* [TASK PROMPT]: In the entries below, find the line with "- Eventually, you're" and the line with "it uses fat.". Return those two lines and all lines between them, exactly.

== PROVIDED DATA ==

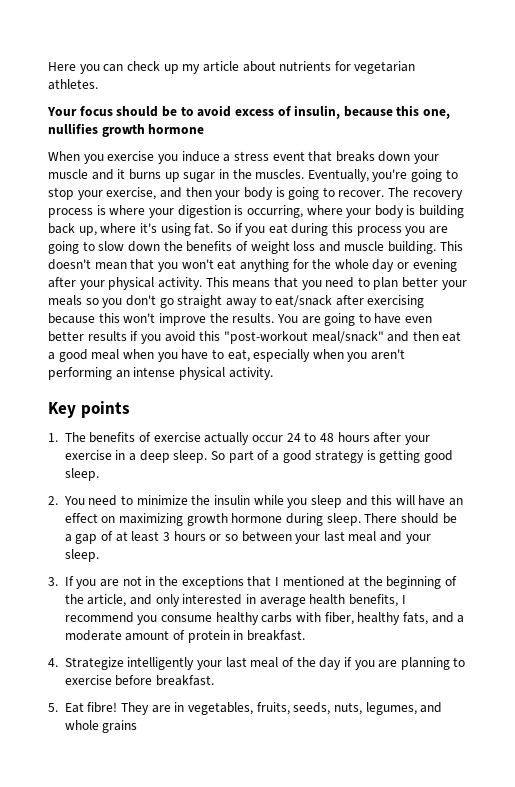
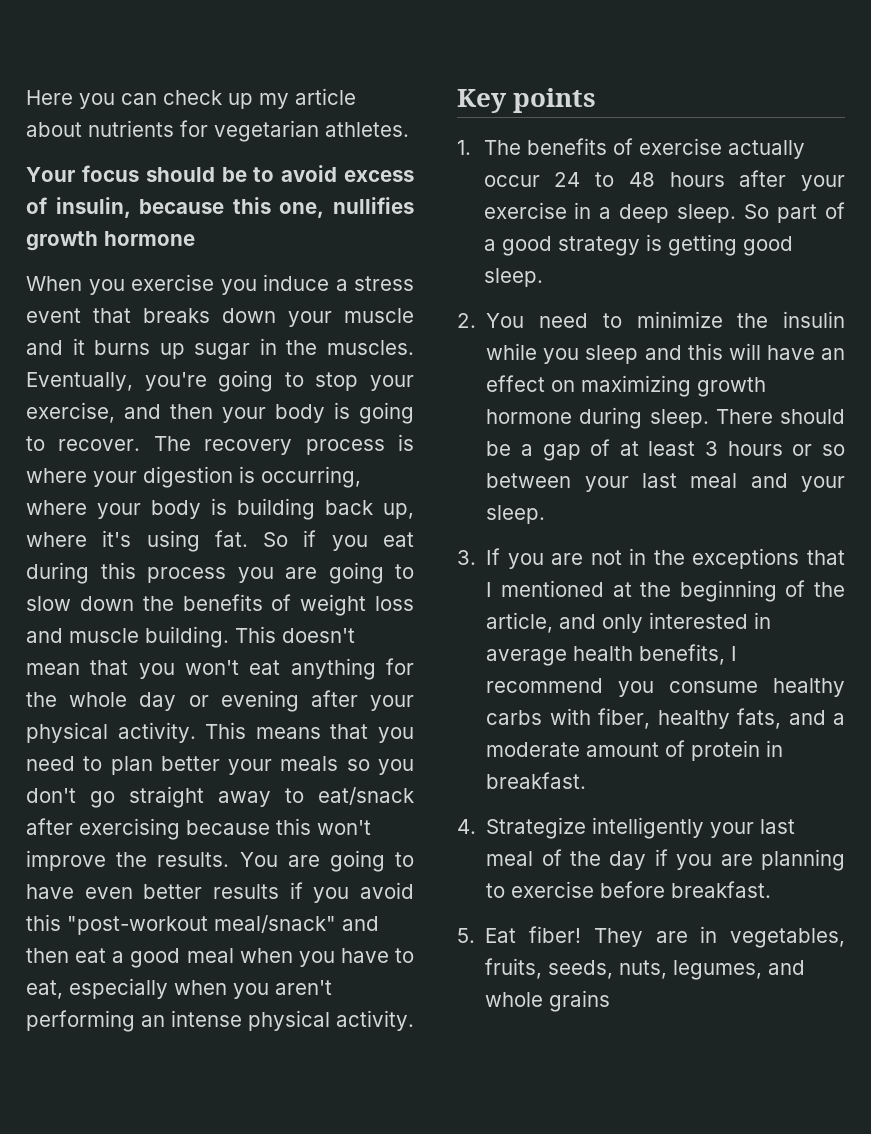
- 5. Eat fibre!
+ 5. Eat fiber!

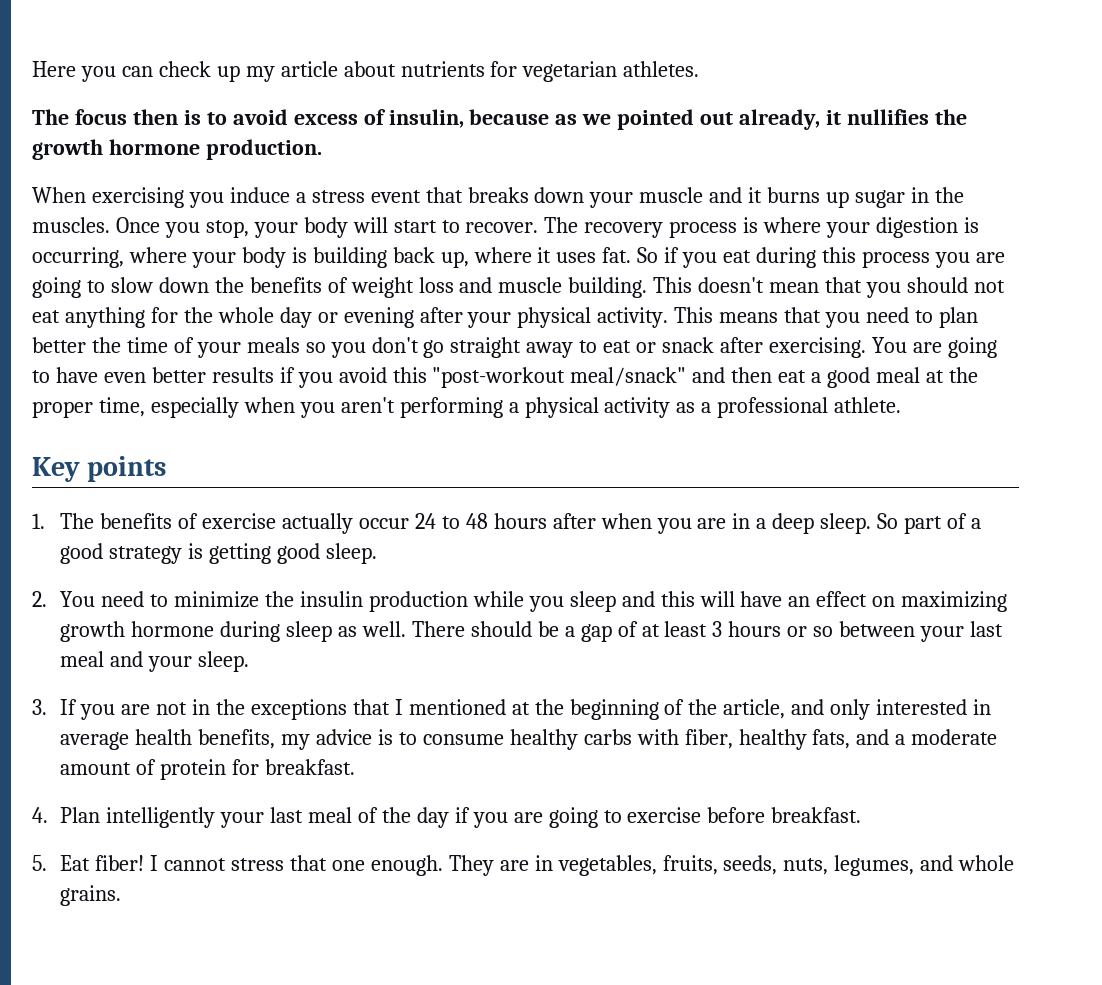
- Your focus should be to avoid excess of insulin, because this one, nullifies growth hormone
+ The focus then is to avoid excess of insulin, because as we pointed out already, it nullifies the growth hormone production.
- When you exercise you induce a stress event that breaks down your muscle and it burns up sugar in the muscles.
+ When exercising you induce a stress event that breaks down your muscle and it burns up sugar in the muscles.
- Eventually, you're going to stop your exercise, and then your body is going to recover.
+ Once you stop, your body will start to recover.
- The recovery process is where your digestion is occurring, where your body is building back up, where it's using fat.
+ The recovery process is where your digestion is occurring, where your body is building back up, where it uses fat.
- This doesn't mean that you won't eat anything for the whole day or evening after your physical activity.
+ This doesn't mean that you should not eat anything for the whole day or evening after your physical activity.
- This means that you need to plan better your meals so you don't go straight away to eat/snack after exercising because this won't improve the results.
+ This means that you need to plan better the time of your meals so you don't go straight away to eat or snack after exercising.
- You are going to have even better results if you avoid this "post-workout meal/snack" and then eat a good meal when you have to eat, especially when you aren't performing an intense physical activity.
+ You are going to have even better results if you avoid this "post-workout meal/snack" and then eat a good meal at the proper time, especially when you aren't performing a physical activity as a professional athlete.
- 1. The benefits of exercise actually occur 24 to 48 hours after your exercise in a deep sleep.
+ 1. The benefits of exercise actually occur 24 to 48 hours after when you are in a deep sleep.
- 2. You need to minimize the insulin while you sleep and this will have an effect on maximizing growth hormone during sleep.
+ 2. You need to minimize the insulin production while you sleep and this will have an effect on maximizing growth hormone during sleep as well.
- 3. If you are not in the exceptions that I mentioned at the beginning of the article, and only interested in average health benefits, I recommend you consume healthy carbs with fiber, healthy fats, and a moderate amount of protein in breakfast.
+ 3. If you are not in the exceptions that I mentioned at the beginning of the article, and only interested in average health benefits, my advice is to consume healthy carbs with fiber, healthy fats, and a moderate amount of protein for breakfast.
- 4. Strategize intelligently your last meal of the day if you are planning to exercise before breakfast.
+ 4. Plan intelligently your last meal of the day if you are going to exercise before breakfast.
+ I cannot stress that one enough.
- They are in vegetables, fruits, seeds, nuts, legumes, and whole grains
+ They are in vegetables, fruits, seeds, nuts, legumes, and whole grains.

===

* [FINAL ANSWER]:
- Eventually, you're going to stop your exercise, and then your body is going to recover.
+ Once you stop, your body will start to recover.
- The recovery process is where your digestion is occurring, where your body is building back up, where it's using fat.
+ The recovery process is where your digestion is occurring, where your body is building back up, where it uses fat.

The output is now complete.